Passei a semana seguinte me recuperando, escondida no apartamento. Andei pelas ruas da cidade à noite, revisitando os lugares que guardavam nossa história. A lanchonete barata onde comemoramos sua primeira patente. O parque onde costumávamos sentar por horas, planejando um futuro que nunca aconteceria.
A cidade que antes parecia uma promessa agora parecia uma jaula. Eu não pertencia aqui. Eu havia construído meu mundo inteiro em torno de Daniel, e sem ele, eu era apenas um fantasma. Ele havia criado raízes profundas aqui, mas eu era apenas uma erva daninha, facilmente arrancada e descartada.
Uma noite, meu telefone tocou. Era ele.
- Onde você está? - ele perguntou, sua voz tensa com uma emoção que eu não consegui identificar.
Eu disse a ele o nome do parque em que estava. Ele chegou em dez minutos.
- O que você está fazendo aqui fora sozinha? - ele perguntou, seu olhar varrendo meu rosto machucado.
- Relembrando - eu disse. - Você sente falta disso, Daniel? Da luta?

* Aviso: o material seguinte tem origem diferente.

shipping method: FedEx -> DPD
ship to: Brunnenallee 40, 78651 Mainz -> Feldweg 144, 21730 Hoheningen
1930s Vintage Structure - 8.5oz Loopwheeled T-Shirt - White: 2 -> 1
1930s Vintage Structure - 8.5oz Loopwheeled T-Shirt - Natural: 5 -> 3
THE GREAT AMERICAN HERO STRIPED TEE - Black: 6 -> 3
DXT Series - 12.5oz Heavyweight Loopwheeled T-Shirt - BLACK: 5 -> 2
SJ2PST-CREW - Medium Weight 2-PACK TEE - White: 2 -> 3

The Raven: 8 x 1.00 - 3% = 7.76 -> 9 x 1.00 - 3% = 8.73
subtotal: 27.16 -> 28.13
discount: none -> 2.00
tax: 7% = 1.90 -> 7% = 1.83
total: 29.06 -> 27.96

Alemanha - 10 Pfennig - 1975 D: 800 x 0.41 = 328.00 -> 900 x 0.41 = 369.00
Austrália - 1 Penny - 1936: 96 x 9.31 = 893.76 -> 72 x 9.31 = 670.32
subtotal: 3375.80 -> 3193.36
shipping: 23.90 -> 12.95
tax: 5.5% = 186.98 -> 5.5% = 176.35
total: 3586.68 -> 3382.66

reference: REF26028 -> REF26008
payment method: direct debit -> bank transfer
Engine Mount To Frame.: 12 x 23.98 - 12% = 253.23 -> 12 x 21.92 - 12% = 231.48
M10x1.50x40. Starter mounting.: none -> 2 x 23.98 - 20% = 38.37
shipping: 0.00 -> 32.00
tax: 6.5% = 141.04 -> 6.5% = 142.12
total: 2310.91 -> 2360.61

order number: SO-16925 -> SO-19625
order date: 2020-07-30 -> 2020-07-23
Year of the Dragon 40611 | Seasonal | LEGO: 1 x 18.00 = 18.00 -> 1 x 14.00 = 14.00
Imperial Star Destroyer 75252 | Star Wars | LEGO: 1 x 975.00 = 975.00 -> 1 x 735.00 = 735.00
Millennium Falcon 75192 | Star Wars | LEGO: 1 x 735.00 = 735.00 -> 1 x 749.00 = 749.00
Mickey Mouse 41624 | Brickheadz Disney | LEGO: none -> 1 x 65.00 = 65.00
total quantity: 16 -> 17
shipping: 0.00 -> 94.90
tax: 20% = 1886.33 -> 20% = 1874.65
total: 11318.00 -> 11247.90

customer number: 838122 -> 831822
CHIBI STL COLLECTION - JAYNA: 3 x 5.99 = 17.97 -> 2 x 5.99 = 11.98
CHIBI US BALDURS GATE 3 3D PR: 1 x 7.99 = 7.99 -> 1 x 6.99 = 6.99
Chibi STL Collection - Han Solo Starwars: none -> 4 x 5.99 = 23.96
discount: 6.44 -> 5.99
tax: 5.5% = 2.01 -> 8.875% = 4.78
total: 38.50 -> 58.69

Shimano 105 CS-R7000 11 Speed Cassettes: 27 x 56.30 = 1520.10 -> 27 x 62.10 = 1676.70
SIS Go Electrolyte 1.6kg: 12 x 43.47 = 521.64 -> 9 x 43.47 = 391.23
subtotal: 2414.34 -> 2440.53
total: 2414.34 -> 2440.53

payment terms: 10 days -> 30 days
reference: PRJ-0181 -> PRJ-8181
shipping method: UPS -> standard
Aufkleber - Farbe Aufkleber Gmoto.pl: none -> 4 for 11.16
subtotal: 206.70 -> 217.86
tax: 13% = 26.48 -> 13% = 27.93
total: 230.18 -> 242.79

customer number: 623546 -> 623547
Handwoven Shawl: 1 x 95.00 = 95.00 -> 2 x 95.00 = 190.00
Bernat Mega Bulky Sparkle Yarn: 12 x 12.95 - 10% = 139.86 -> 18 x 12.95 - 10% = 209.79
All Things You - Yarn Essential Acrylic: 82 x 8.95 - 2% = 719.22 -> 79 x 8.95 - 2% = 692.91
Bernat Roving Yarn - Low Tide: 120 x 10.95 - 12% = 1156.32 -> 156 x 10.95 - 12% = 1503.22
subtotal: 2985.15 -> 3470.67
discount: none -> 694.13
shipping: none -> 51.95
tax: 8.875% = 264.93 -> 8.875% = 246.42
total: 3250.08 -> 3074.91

Dos dias em que éramos só nós contra o mundo?
Ele ficou em silêncio por um longo momento. Ele olhou para o horizonte da cidade, para as torres reluzentes que representavam seu sucesso.
- Não - ele disse finalmente, sua voz plana e dura. - Eu não sinto. Eu odeio aquela época. Odeio ser fraco. Odeio ser um caso de caridade.
Suas palavras foram um golpe final e brutal. Nosso passado, a base sobre a qual eu pensei que nosso amor foi construído, era uma fonte de vergonha para ele.
Eu queria perguntar a ele: "Eu fazia parte dessa vergonha? Meu amor era apenas um lembrete de um passado que você queria apagar?"
Mas eu não perguntei. Eu já sabia a resposta.
Forcei um sorriso, os pontos no meu lábio repuxando dolorosamente.
- Você está certo. Nós dois deveríamos olhar para frente, não para trás.